Nós temos a tendência a ficar mal humorados quando as coisas não estão indo bem. Temos a tendência a nos fechar em nossas feridas, em nossos problemas, e a culpar o mundo por isso. Por não estar fechado em seus próprios problemas, Abraão enxergou três homens que passavam próximos da sua tenda. Ele não só os enxergou, como se abriu a eles, acolhendo-os em sua casa e preparando-lhes um almoço. Abraão fez isso por pura gratuidade. Ele nem imaginava que, por meio daqueles três homens, o próprio Deus estava visitando a sua casa. Durante o almoço, Deus tocou na dor mais profunda de Abraão, a dor de não ser pai: “Onde está Sara, tua mulher?” “Está na tenda”, respondeu ele... “Voltarei, sem falta, no ano que vem, por este tempo, e Sara, tua mulher, já terá um filho” (Gn 18,9-10).

Quando vivemos fechados em nós mesmos, girando em torno das nossas necessidades não satisfeitas, não enxergamos a visita de Deus, nem nos deixamos ser cuidados por Ele. Pelo contrário, quando nos esquecemos de nós mesmos, quando entendemos que o sentido da vida está fora de nós, numa tarefa a ser realizada em favor de outras pessoas, nasce um espaço dentro de nós onde Deus pode entrar e agir, transformando uma situação que até então nos parecia impossível. Ao esquecer-se de si e ao amar e cuidar de três pessoas necessitadas, Abraão foi amado e cuidado por Deus. Quantas vezes Deus já passou por nossa vida, mas nós estávamos tão ocupados com falsas necessidades que não tivemos tempo para acolhê-Lo?  

“Maria escolheu a melhor parte, e esta não lhe será tirada” (Lc 10,42).
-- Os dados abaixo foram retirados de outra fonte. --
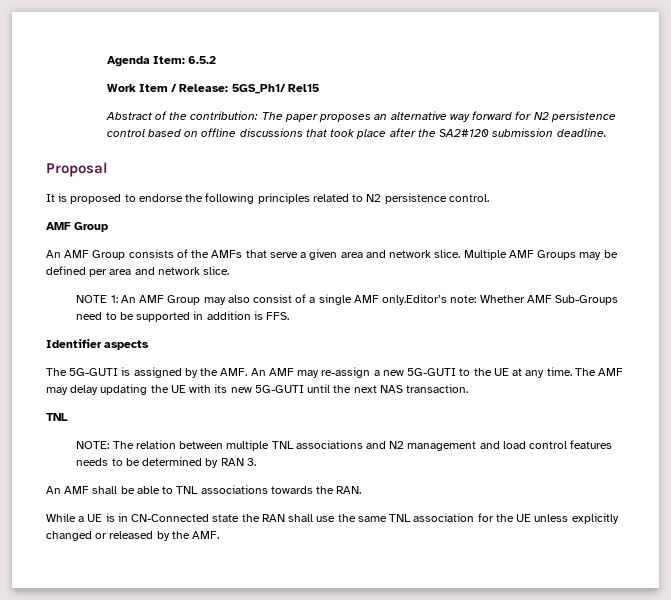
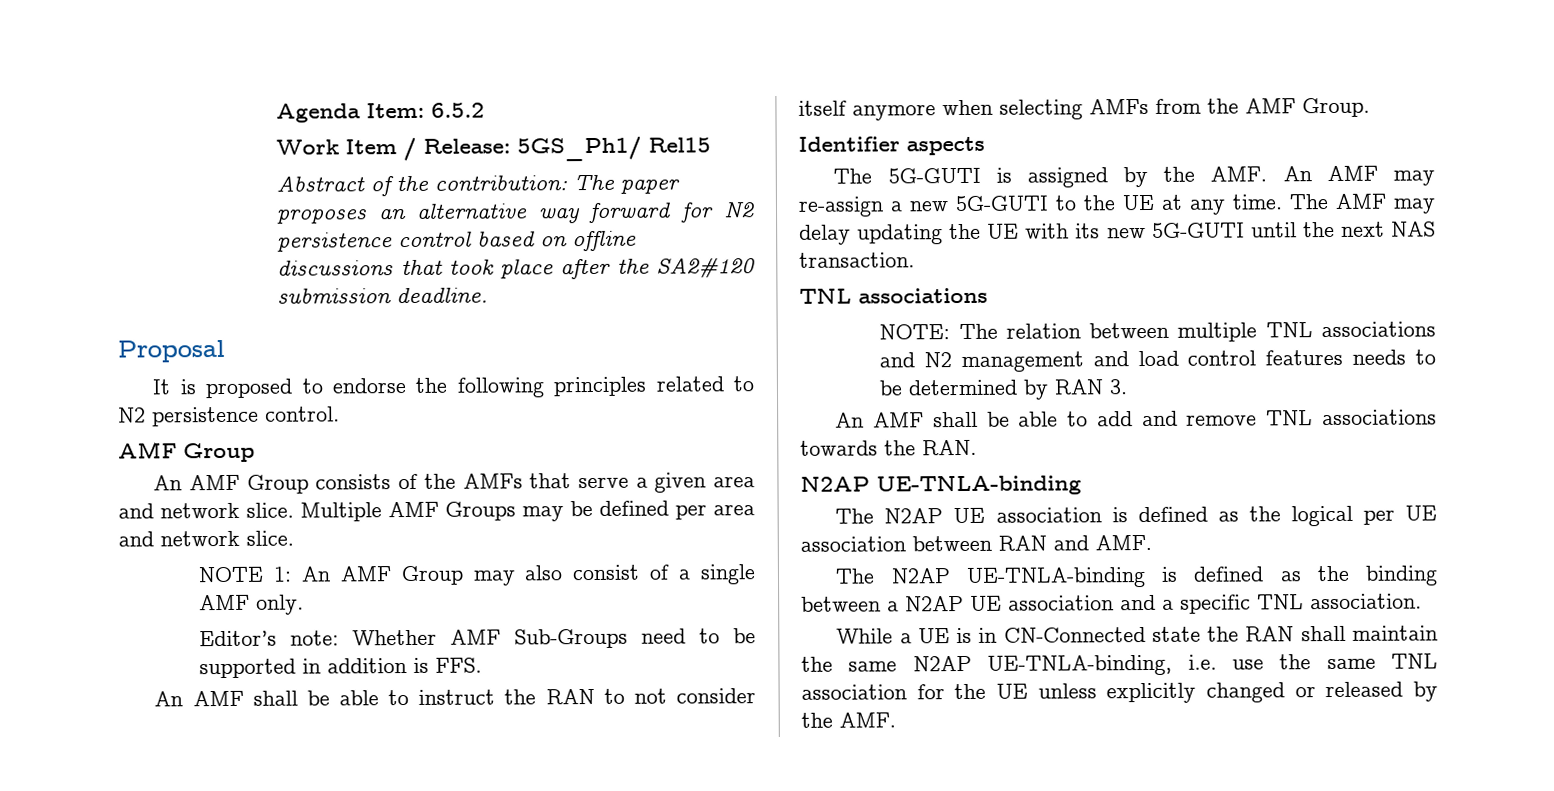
- NOTE 1: An AMF Group may also consist of a single AMF only.Editor’s note: Whether AMF Sub-Groups need to be supported in addition is FFS.
+ NOTE 1: An AMF Group may also consist of a single AMF only.
+ Editor’s note: Whether AMF Sub-Groups need to be supported in addition is FFS.
+ An AMF shall be able to instruct the RAN to not consider itself anymore when selecting AMFs from the AMF Group.
  The AMF may delay updating the UE with its new 5G-GUTI until the next NAS transaction.
- TNL
+ TNL associations
- An AMF shall be able to TNL associations towards the RAN.
+ An AMF shall be able to add and remove TNL associations towards the RAN.
+ N2AP UE-TNLA-binding
+ The N2AP UE association is defined as the logical per UE association between RAN and AMF.
+ The N2AP UE-TNLA-binding is defined as the binding between a N2AP UE association and a specific TNL association.
- While a UE is in CN-Connected state the RAN shall use the same TNL association for the UE unless explicitly changed or released by the AMF.
+ While a UE is in CN-Connected state the RAN shall maintain the same N2AP UE-TNLA-binding, i.e. use the same TNL association for the UE unless explicitly changed or released by the AMF.

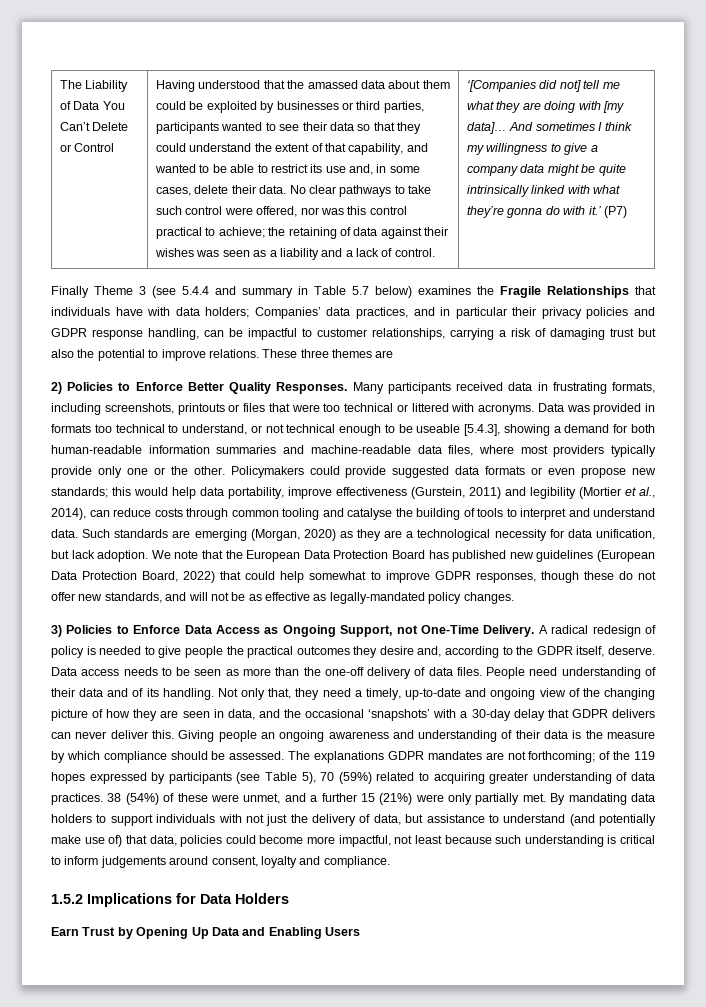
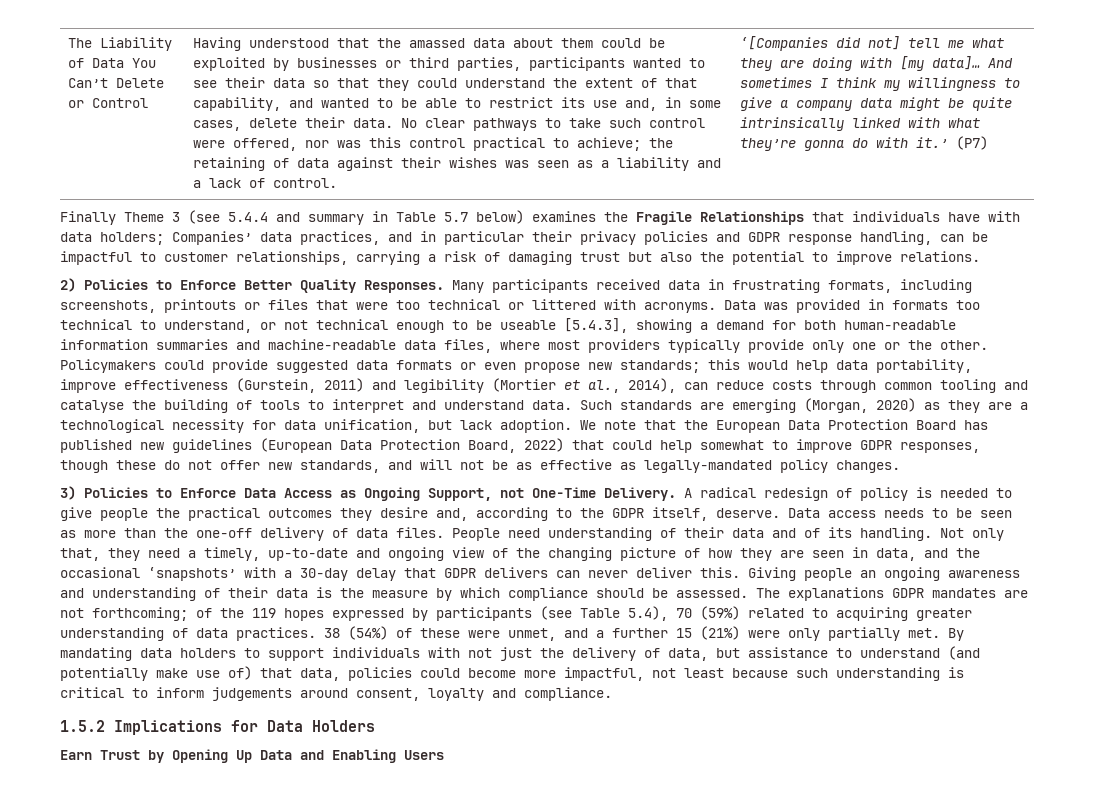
- These three themes are
- The explanations GDPR mandates are not forthcoming; of the 119 hopes expressed by participants (see Table 5), 70 (59%) related to acquiring greater understanding of data practices.
+ The explanations GDPR mandates are not forthcoming; of the 119 hopes expressed by participants (see Table 5.4), 70 (59%) related to acquiring greater understanding of data practices.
Uma pessoa que se define a partir de dentro precisa fazer escolhas, e não aceitar viver comandada a partir de fora, das pressões e das cobranças de quem quer que seja. Em seu livro “A sociedade do cansaço”, o filósofo sul-coreano Byung-Chul Han adverte que a sociedade nos impõe a cobrança do sucesso, da produtividade. Isso nos transforma em pessoas mecanizadas e centradas no que é essencial para o sistema capitalista: a busca pelo lucro. Consequentemente, as pessoas traçam propósitos exagerados para o sucesso no trabalho, privando-se de lazer, de descanso e de atividades fundamentais para a saúde física e mental. O resultado é o esgotamento.

Todos os dias necessitamos nos sentar aos pés de Jesus e ouvir sua Palavra. Ela nos ajudará a distinguir o essencial do urgente, o único necessário das “necessidades” que o mundo consumista cria em nós. Como o próprio Senhor nos ensina, é na conversão e na calma que está a nossa salvação; é na tranquilidade e na confiança que está a nossa força (cf. Is 30,15). “Tranquilizem-se e reconheçam: Eu sou Deus, mais alto que os povos, mais alto que a terra” (Sl 46,11). Cuidemos da nossa relação com o Pai, revendo nossas prioridades, ordenando os nossos afetos e buscando, em tudo, fazer a Sua vontade. O resto Ele cuidará por nós.